The market demand increase will be driven by today’s post-consumer plastics material recovery programs. According to the American Plastics Council, post-consumer plastics collection has increased steadily over the last two decades with an average annual rate of 63% since 1990. This figure reached 1.4 billion pounds in 1999 and it is expected to increase dramatically with new pledges by companies such as Coca-Cola, Nike, and Procter & Gamble to use recycled materials in their products. The increased demand will also be met by exports to China and other countries in Asia where infrastructure for the manufacture and collection of recycled materials still lags behind North America and Europe. In order to continue competing with cheap virgin material manufacturing in these regions, today’s North American and European compounders must produce high quality wide-spec materials at low costs from low-cost feedstock. This will be accomplished by new plastic recycling machines and process additive equipment to reduce production costs, and also by improved scrap material logistics to increase the utilization of recycled materials. An example of such industry activity to develop new wide-spec materials and increase utilization can be seen in the new initiatives by the North American automotive industry. High global competition and oil prices have led to these initiatives to lighten vehicles with plastics and increase usage of recycled materials, where cost savings will be directed to higher R&D investment and reinvestment in new plastic parts production.

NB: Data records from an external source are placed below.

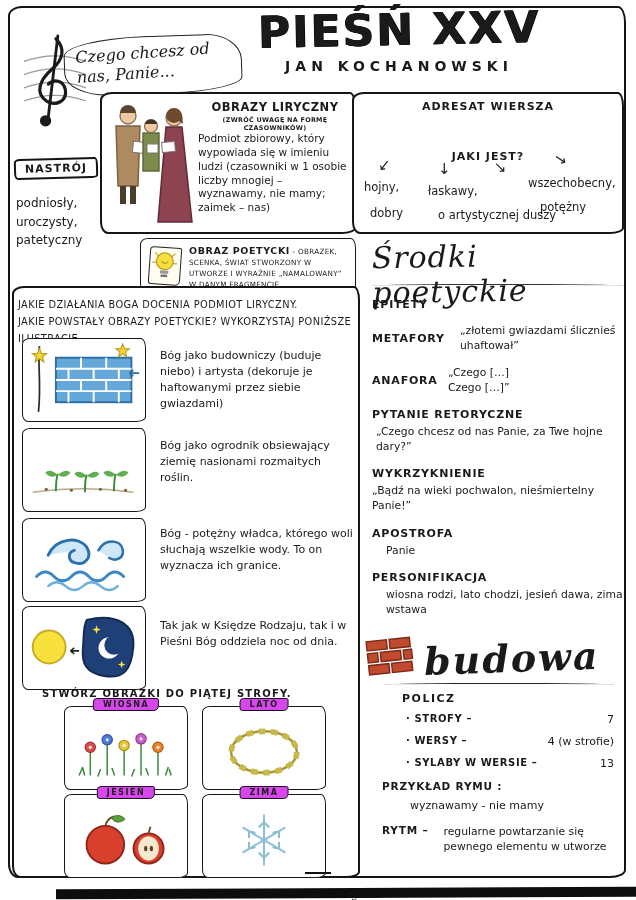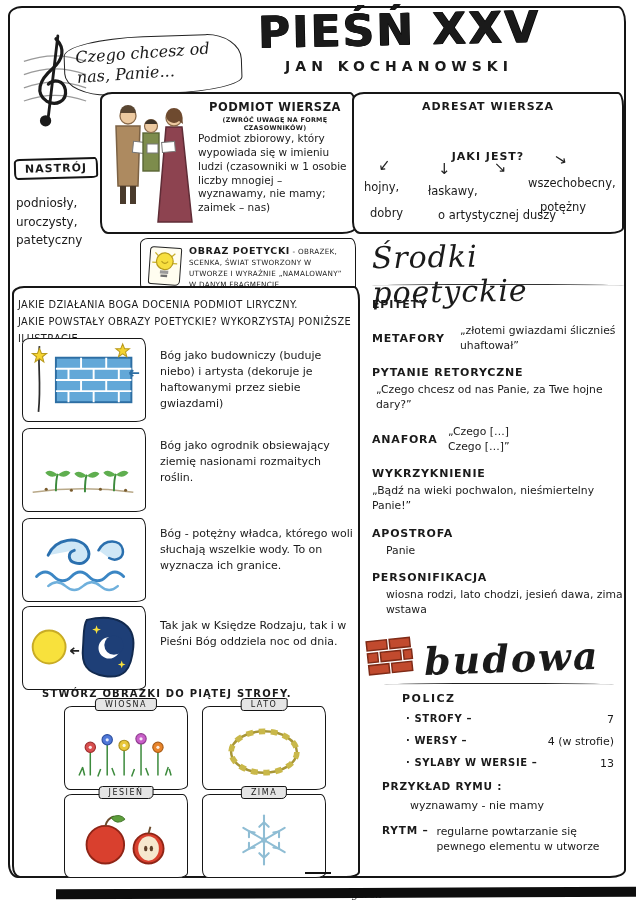"PODMIOT WIERSZA" div.h { text: PODMIOT WIERSZA -> OBRAZY LIRYCZNY }
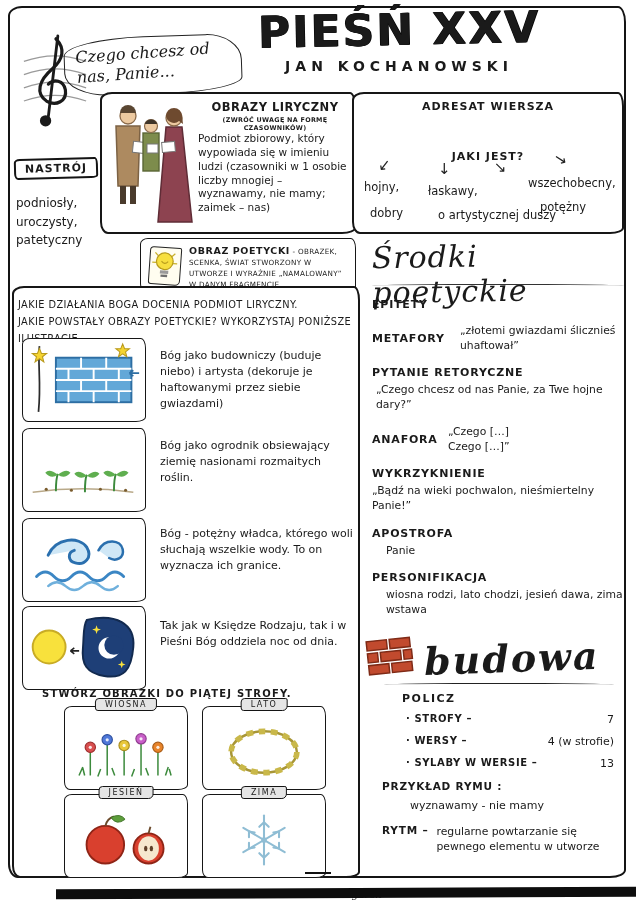"PYTANIE RETORYCZNE" div.device { order: before "ANAFORA" -> after "ANAFORA" }
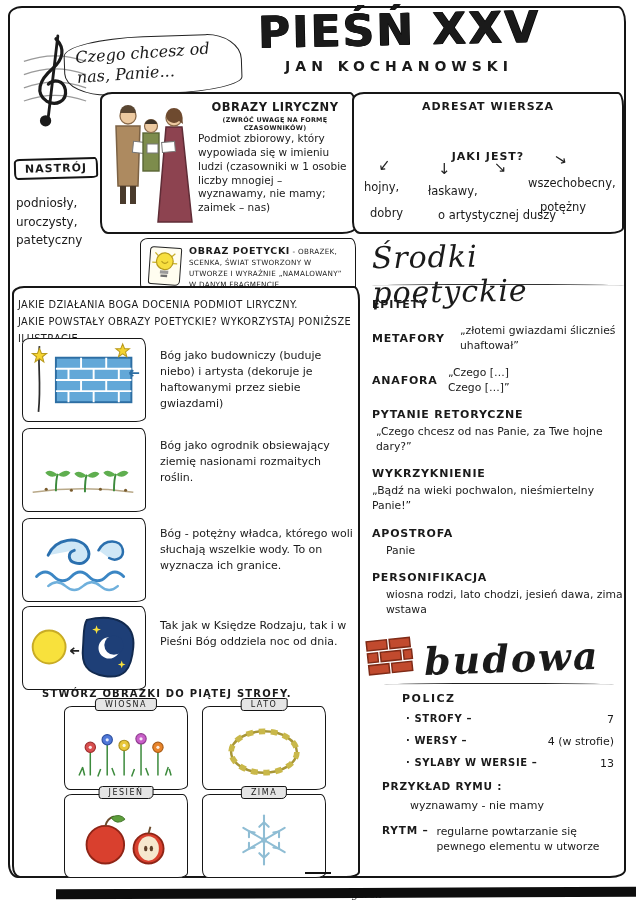"WIOSNA" .season-label { background: #e5e5e5 -> #d946ef; font-weight: normal -> bold }
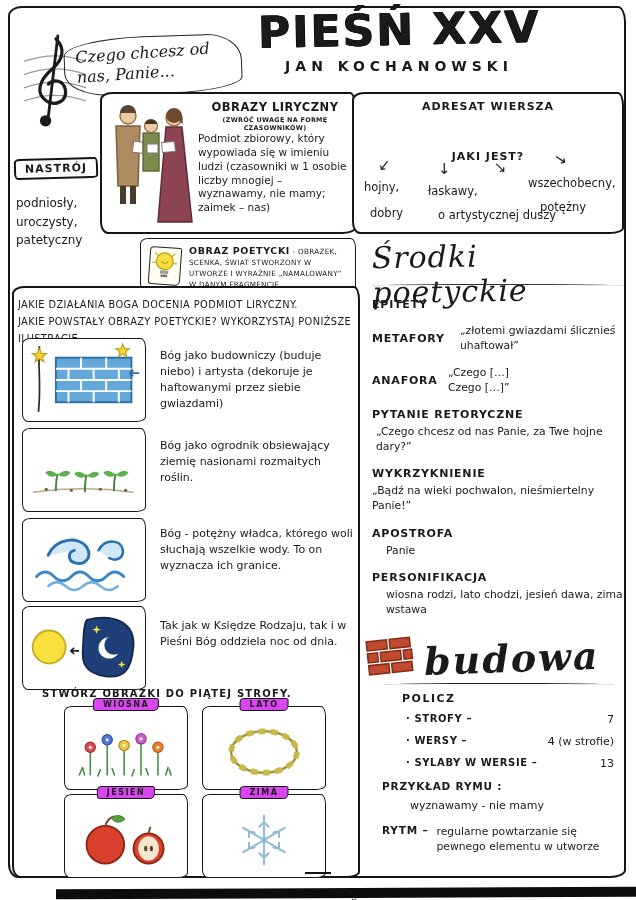"RYTM –" .rytm-row { gap: 8px -> 15px }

It is clear from figures from the Society of the Plastics Industry, for example, that the dominant market for a particular plastic recycling machine configuration consisting of a specific combination of all machine functions, the baseline configuration, will not be sufficient to meet future market demand. This configuration has been the baseline production system for near prime materials (which represents roughly 80 percent of the plastics market) in the past. Though the configuration will continue to play an important role in meeting the projected rise in demand for near prime materials, increased efficiency will be required to free capacity for the production of wide-spec materials to meet the increased demand without drastically reducing the price of near prime materials due to an oversupply. High efficiency recycling machines suitable for near prime production as well as wide-spec will also be considered for purchase to replace existing machines of the same function to reduce energy consumption. Finally, total production system combinations of new recycling machines and an increased number of process additive equipment will also be considered to introduce new innovative wide-spec materials to the market and maximize the compounder profitability from post-consumer or post-industrial recycling.